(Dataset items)
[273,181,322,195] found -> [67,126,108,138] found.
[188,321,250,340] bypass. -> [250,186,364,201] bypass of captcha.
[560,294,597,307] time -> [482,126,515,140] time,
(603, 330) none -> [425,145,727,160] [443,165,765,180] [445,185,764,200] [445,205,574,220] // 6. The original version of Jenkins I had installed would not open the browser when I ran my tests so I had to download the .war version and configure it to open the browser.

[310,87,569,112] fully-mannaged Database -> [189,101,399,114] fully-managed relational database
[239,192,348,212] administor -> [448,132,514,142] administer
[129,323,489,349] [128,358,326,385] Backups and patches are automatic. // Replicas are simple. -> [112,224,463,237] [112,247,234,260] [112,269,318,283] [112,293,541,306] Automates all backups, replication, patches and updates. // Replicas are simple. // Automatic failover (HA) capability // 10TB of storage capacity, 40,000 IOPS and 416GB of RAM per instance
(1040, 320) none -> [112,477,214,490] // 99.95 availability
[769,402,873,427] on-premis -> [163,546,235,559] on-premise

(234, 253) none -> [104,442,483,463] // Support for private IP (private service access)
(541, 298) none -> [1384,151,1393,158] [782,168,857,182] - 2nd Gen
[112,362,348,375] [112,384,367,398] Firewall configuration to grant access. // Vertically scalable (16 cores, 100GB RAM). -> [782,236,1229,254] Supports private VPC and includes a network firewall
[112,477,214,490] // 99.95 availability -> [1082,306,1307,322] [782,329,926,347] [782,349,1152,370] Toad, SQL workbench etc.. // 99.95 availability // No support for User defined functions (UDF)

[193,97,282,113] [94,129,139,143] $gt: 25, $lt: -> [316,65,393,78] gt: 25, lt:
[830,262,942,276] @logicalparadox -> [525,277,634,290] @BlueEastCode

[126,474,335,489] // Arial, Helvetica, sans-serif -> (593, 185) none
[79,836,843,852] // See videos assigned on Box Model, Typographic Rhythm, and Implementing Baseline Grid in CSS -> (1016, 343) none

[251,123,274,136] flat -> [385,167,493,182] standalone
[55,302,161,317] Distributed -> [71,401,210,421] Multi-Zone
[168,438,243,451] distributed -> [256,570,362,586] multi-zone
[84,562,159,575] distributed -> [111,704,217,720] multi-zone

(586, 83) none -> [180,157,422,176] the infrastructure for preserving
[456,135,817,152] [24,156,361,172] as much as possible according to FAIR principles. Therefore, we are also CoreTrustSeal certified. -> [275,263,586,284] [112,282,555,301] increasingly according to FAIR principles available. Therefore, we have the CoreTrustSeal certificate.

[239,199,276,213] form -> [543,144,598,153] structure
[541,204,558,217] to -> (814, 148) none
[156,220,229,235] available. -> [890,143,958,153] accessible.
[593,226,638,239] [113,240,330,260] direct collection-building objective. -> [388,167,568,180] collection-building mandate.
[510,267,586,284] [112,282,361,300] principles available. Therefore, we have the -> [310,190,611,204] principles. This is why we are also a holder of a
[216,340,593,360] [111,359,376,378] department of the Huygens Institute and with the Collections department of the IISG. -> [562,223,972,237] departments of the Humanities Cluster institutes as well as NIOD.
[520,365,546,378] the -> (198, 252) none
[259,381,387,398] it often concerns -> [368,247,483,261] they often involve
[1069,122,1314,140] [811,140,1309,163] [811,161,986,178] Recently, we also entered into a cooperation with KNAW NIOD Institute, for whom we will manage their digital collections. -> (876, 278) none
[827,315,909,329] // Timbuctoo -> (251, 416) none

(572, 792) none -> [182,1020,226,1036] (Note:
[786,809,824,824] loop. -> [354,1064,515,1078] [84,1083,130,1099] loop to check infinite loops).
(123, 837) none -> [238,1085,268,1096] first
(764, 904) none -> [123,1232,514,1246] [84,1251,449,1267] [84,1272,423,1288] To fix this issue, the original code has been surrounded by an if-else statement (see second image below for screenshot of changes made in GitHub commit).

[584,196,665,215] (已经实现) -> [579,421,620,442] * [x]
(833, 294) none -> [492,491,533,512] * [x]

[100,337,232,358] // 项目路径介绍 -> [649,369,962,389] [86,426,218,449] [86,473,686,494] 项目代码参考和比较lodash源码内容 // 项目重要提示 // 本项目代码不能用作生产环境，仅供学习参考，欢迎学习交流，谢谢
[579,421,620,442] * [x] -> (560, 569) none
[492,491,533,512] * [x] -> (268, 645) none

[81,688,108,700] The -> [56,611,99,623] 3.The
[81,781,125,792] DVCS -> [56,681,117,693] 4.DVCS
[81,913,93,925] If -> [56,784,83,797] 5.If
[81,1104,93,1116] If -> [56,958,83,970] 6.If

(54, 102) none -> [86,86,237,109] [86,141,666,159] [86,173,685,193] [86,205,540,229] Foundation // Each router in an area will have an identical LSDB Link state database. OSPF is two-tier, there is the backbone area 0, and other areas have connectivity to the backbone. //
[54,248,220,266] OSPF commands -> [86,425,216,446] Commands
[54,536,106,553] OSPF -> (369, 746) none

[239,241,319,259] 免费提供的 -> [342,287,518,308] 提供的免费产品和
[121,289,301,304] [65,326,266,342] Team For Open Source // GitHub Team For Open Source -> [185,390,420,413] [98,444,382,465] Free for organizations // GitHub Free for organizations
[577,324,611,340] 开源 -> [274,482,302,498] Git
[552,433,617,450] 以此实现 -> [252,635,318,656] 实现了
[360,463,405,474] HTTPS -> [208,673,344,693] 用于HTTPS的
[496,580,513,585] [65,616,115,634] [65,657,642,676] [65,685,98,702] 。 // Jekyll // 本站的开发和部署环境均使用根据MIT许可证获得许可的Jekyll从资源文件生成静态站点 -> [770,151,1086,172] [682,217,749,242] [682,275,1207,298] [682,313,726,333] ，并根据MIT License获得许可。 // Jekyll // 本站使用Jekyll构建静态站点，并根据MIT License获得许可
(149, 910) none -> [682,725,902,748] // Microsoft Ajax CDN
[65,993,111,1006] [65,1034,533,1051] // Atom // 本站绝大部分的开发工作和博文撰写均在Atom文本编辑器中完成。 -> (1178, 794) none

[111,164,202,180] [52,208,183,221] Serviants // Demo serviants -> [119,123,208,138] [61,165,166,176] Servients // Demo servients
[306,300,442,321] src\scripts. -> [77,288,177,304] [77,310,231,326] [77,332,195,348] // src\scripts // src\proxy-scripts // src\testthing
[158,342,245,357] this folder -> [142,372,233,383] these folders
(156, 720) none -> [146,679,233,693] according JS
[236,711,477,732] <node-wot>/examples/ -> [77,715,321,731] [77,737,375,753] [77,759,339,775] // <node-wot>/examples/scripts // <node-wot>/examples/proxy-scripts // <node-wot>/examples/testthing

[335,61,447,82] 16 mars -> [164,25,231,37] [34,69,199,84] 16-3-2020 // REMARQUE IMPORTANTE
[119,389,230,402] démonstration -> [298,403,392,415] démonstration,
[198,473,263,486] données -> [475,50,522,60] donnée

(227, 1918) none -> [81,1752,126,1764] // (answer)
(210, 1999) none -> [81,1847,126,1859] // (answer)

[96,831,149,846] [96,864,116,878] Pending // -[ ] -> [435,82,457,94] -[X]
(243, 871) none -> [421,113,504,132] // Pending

#### What you have to do
Find the string "available" in the data. Report each line it appears in.

#### Solution
[456,135,817,152] [24,156,361,172] as much as possible according to FAIR principles. Therefore, we are also CoreTrustSeal certified. -> [275,263,586,284] [112,282,555,301] increasingly according to FAIR principles available. Therefore, we have the CoreTrustSeal certificate.
[156,220,229,235] available. -> [890,143,958,153] accessible.
[510,267,586,284] [112,282,361,300] principles available. Therefore, we have the -> [310,190,611,204] principles. This is why we are also a holder of a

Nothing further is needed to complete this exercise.